BoatLab DYNAMICS – Flying Hundreds Of Drones Simultaneously


Flying hundreds of drones simultaneously while controlling their flight patterns through a software platform was always a technical challenge, but not anymore.

Drone show by BotLab Dynamics at Rashtrapati Bhavan
BotLab Dynamics’ drone show at Rashtrapati Bhavan (Credit: BotLab Dynamics)

During the week-long Republic Day celebrations in January this year, 1000 drones made by BotLab Dynamics, a Delhi-based startup, created various formations in the sky. Drones in the colors of the Indian national flag can be seen rising, slowly forming a globe, and circling in the air—mimicking the motions of the Earth.

“We were asked to place all the drones and recover them in less than an hour,” said Tanmay Bunkar Co-founder of BotLab Dynamics. “When the Department of Defense approached us, we only had 50 systems, but the demonstration required 1000!” The company accepts this challenge and knows how to scale the technology quickly. They soon realized that scaling might be less of a technology problem and more of a logistical problem.

BotLab Dynamics has demonstrated its technology for almost all Indian military bases—the first in 2019—for the Indian Army. They are the first group in India to display a fleet of ten drones from a ground control station. What is interesting is that these drones can communicate with each other. If one of them does not work, it can assign its role to any other.
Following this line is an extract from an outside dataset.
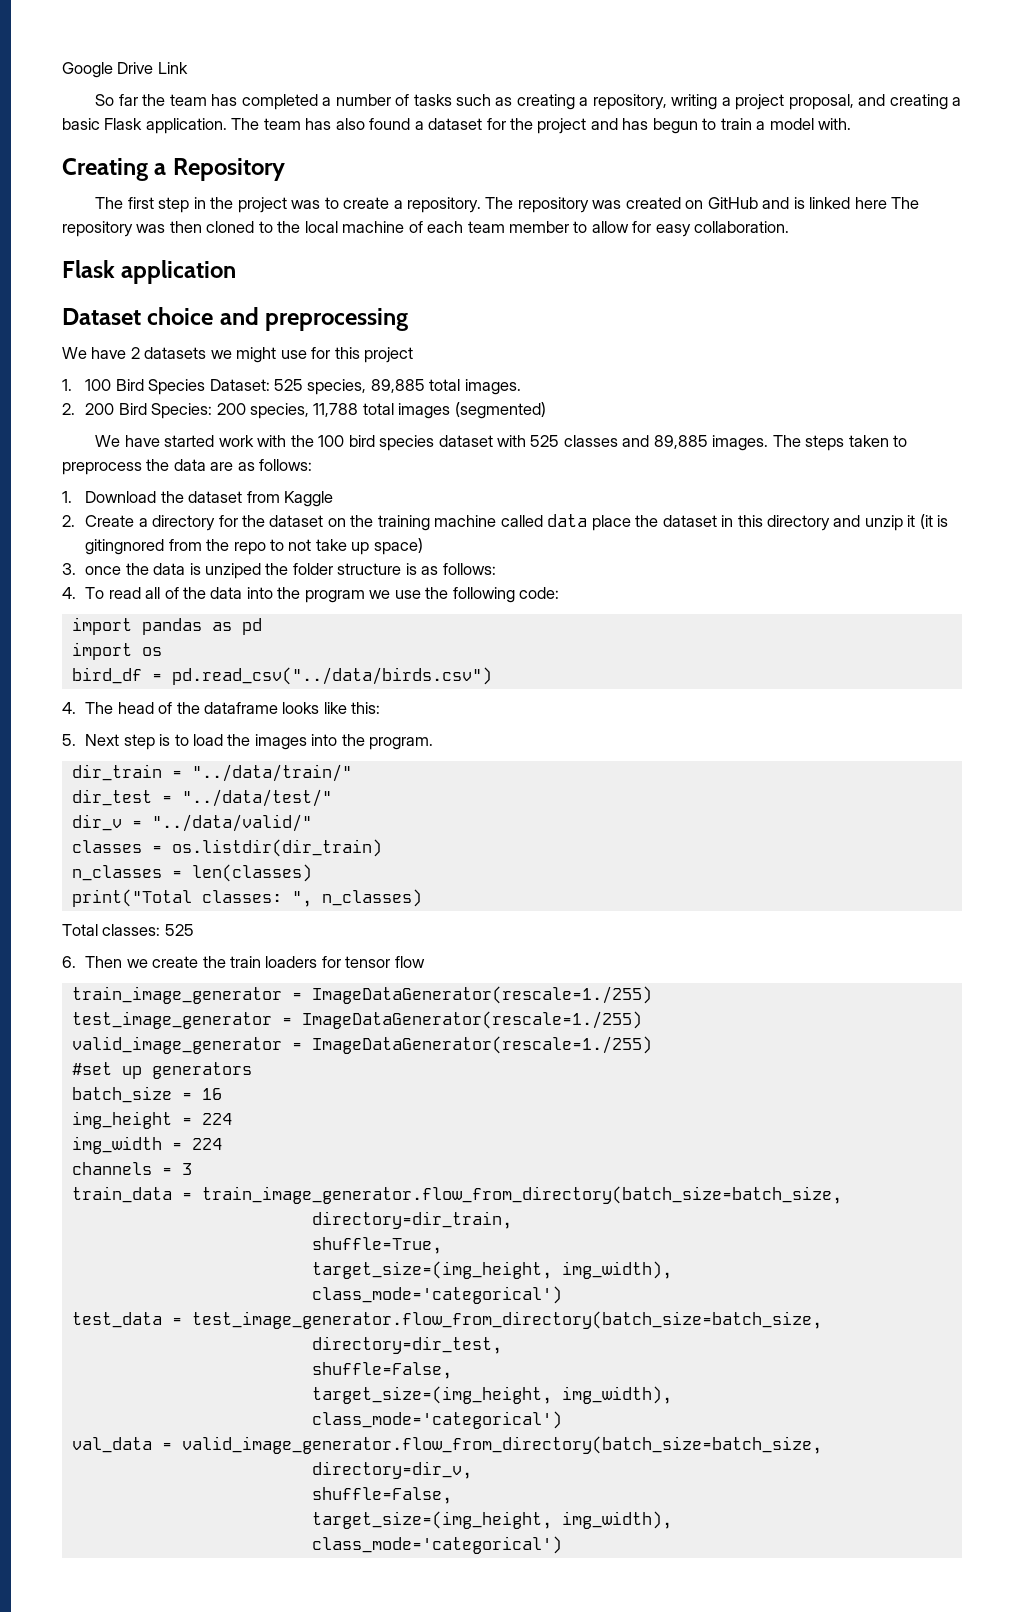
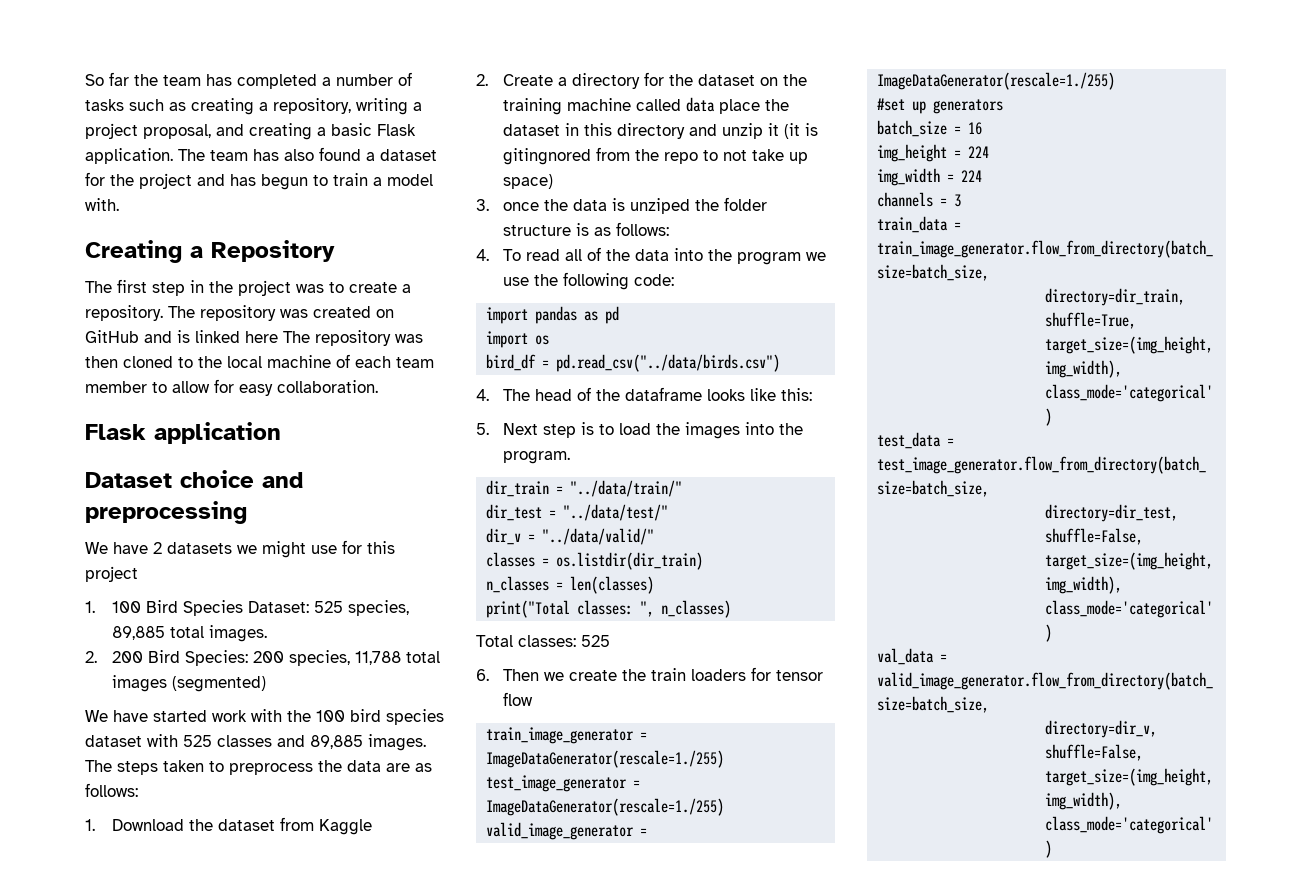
- Google Drive Link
The standard BotLab Dynamics hardware suite:

  • Motor Controller
  • Flight controller
  • Precision GPS Module

Drone swarms are the new fireworks! Since defense hardware takes time to mature, the company has also started working on drones. They need to develop native solutions to control costs and build the associated software that makes the drone show happen. “We started with off-the-shelf ingredients,” Bunkar said. “We knew how the controls worked – we just needed cheap hardware to run our logic. So, we decided to build our own systems.”

Using an RTK system and ground base station, they improve the accuracy of their GPS by collecting data and using the data to correct the drones’ positions. “A normal GPS on a good day can give you 2m to 5m accuracy. Our GPS can position itself within 10cm of a designated area,” Bunkar explained.

For each site, they installed spectrum analyzers. Then they moved to the software side. They use animation software and write code that translates an image into a point lump, which is then used to generate flight paths. Because of this, they use simulation software to maintain all the drones. This is done to avoid collisions and profile speeds.

A drone from BotLab Dynamics
A drone from BotLab Dynamics (Credit: BotLab Dynamics)

BotLab Dynamics is currently working on a RISC V controller. They have a soft core that works on an FPGA. In the near future, the company hopes to make its own silicon! Bunkar believes that having the necessary technical know-how in-house is very important. This knowledge is exactly what has helped the company grow and scale at a meteoric rate.

This article was put together by EFY’s Aaryaa Padhyegurjar from the Startup Showcase session at VLSI 2022. The session was moderated by Dhanapathy Krishnamoorthy, Principal Engineer at Intel Corporation.